“An exact statement in everyday speech”: on the essayistic “silvichness” of Polish prose
- DOI
- 10.5922/vestnikpsy-2025-4-7
- Pages
- 68-79
Abstract
The essayistic tradition of Old Polish prose is examined, represented by authors of the Renaissance (Rey, Górnicki, Modrzejewski), Baroque (Pasek, B. Chmielowski), and Enlightenment (Krasicki) periods. The creator of the Polish essayistic canon was Mikołaj Rey, the author of the book Zerciadło, which Mickiewicz compared to Montaigne’s Essays.

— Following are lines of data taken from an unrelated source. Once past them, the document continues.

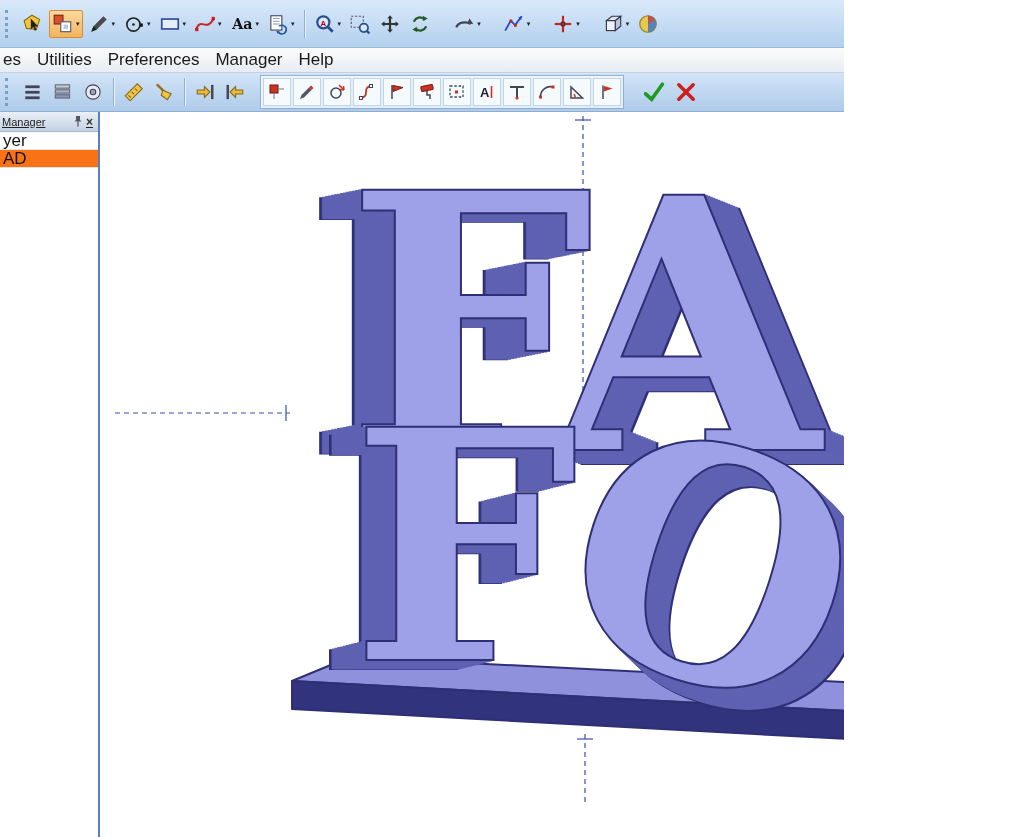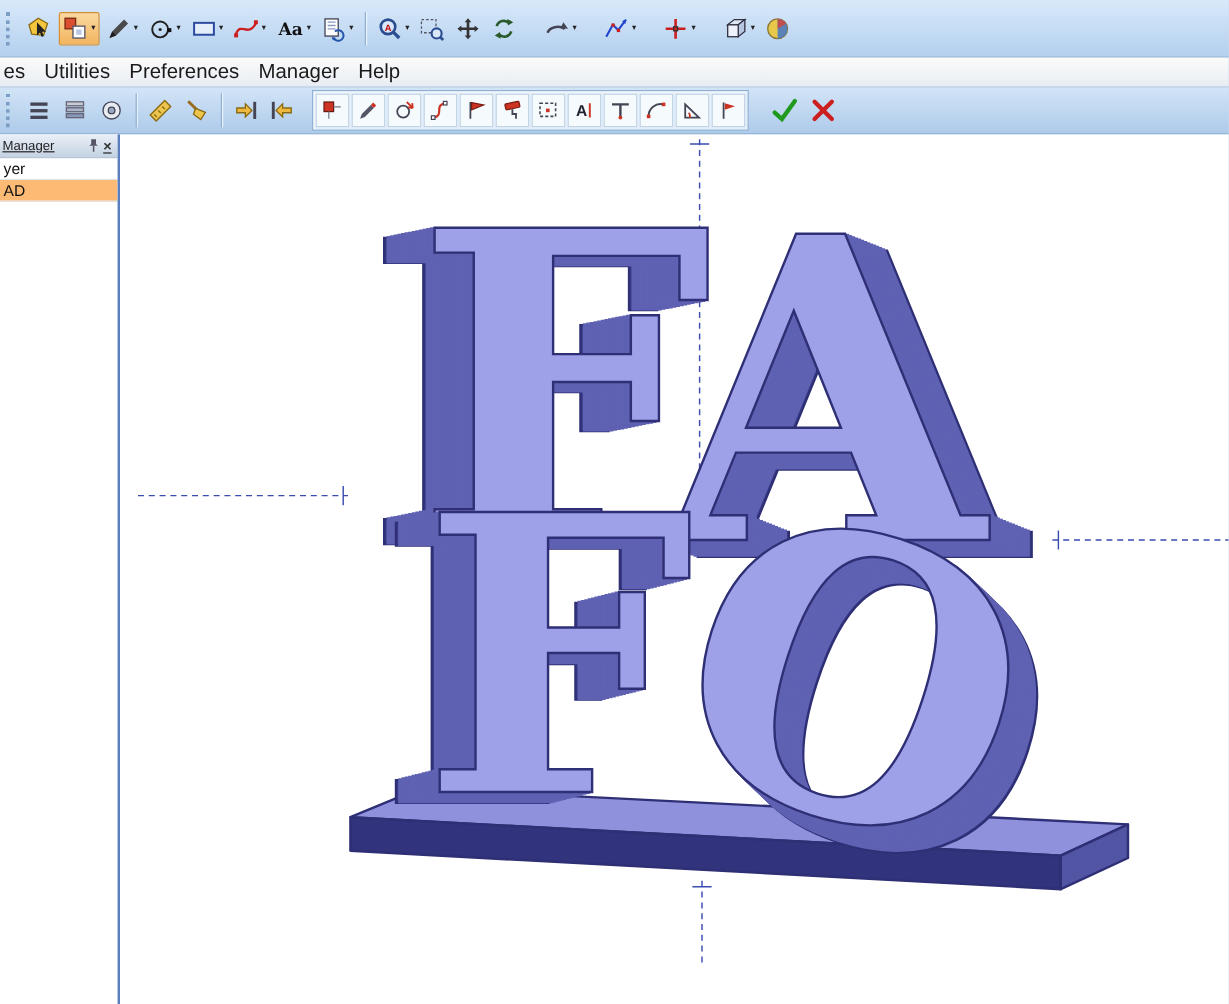"Aa" .app { width: 1024px -> 844px }
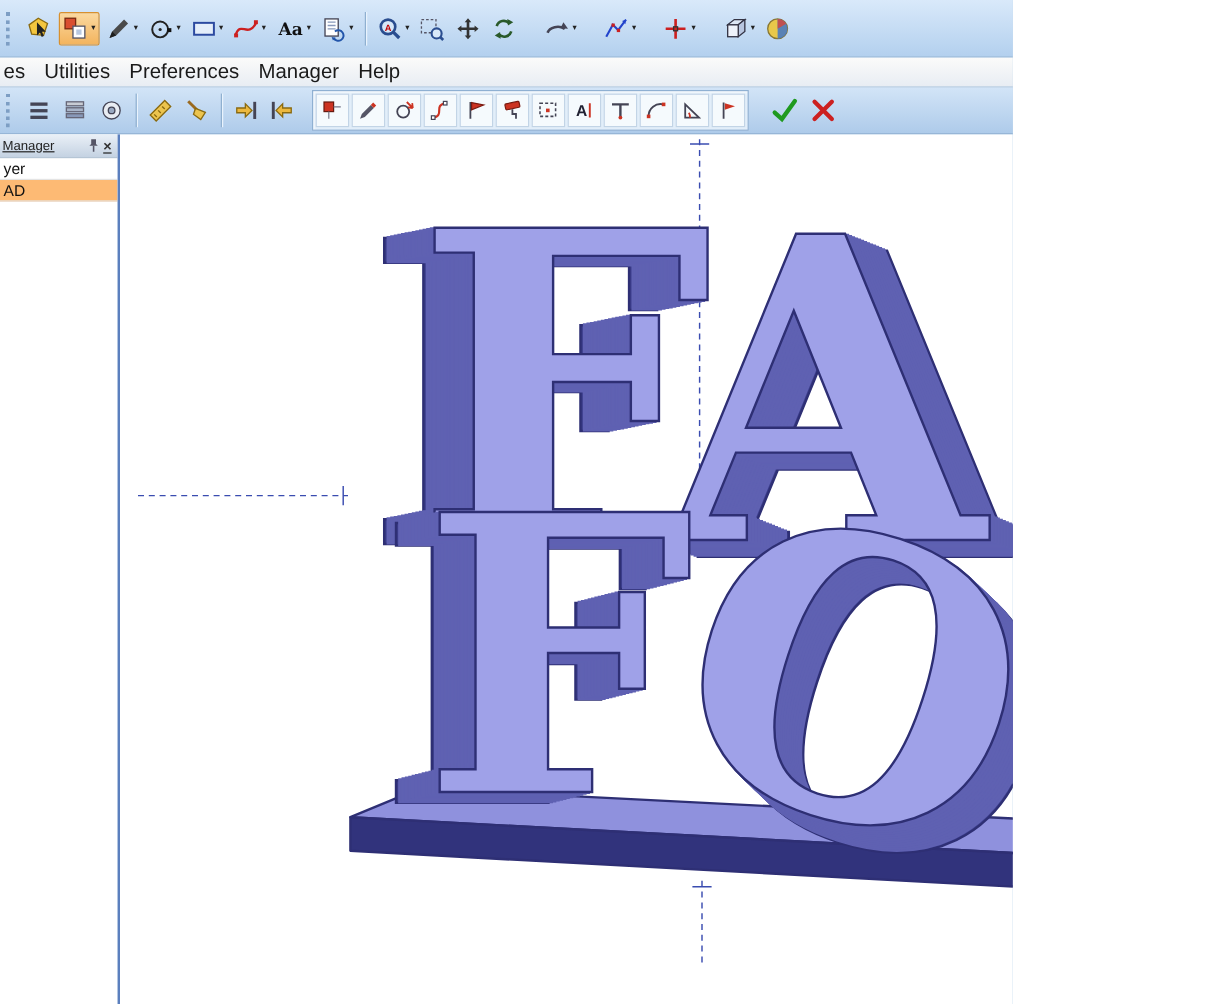"yer" .panel-row { font-size: 13px -> 17px }
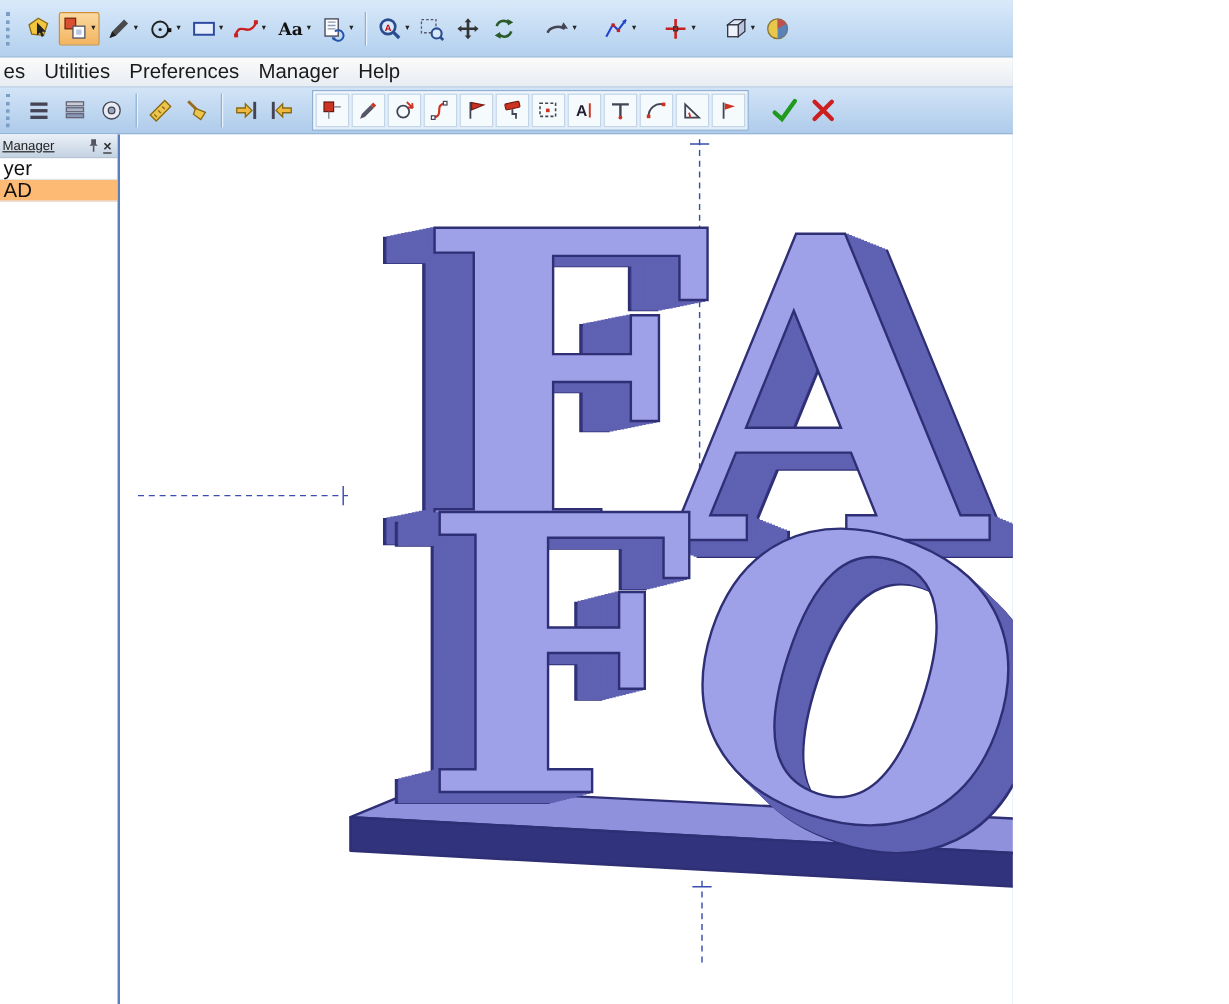"AD" .panel-row.alt { background: #fdba74 -> #f97316 }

The role of the essayistic element in the literary diaries of 20th-century Polish writers (Andrzejewski, Gombrowicz, Herling-Grudziński) is considered. It is stated that the tradition of Polish essayism, spanning the Modern and Contemporary periods, is based on the dominance of the “genre block silva” (S. Skwarczyńska), whose genesis in the world literary context goes back to Antiquity, and which in the postclassical period marks a new stage of literary self-consciousness, where the use of “silva” forms acquires the character of artistic play with the reader. In Gombrowicz’s Diary, the Old Polish forms of silva rerum are presented in a parodic aspect. Herling-Grudziński’s Diary Written at Night, as a collection of comments on what was read, preserves the genre memory of lucubrationes — nocturnal “reflections” presented in the works of the philosopher of Late Antiquity, Aulus Gellius.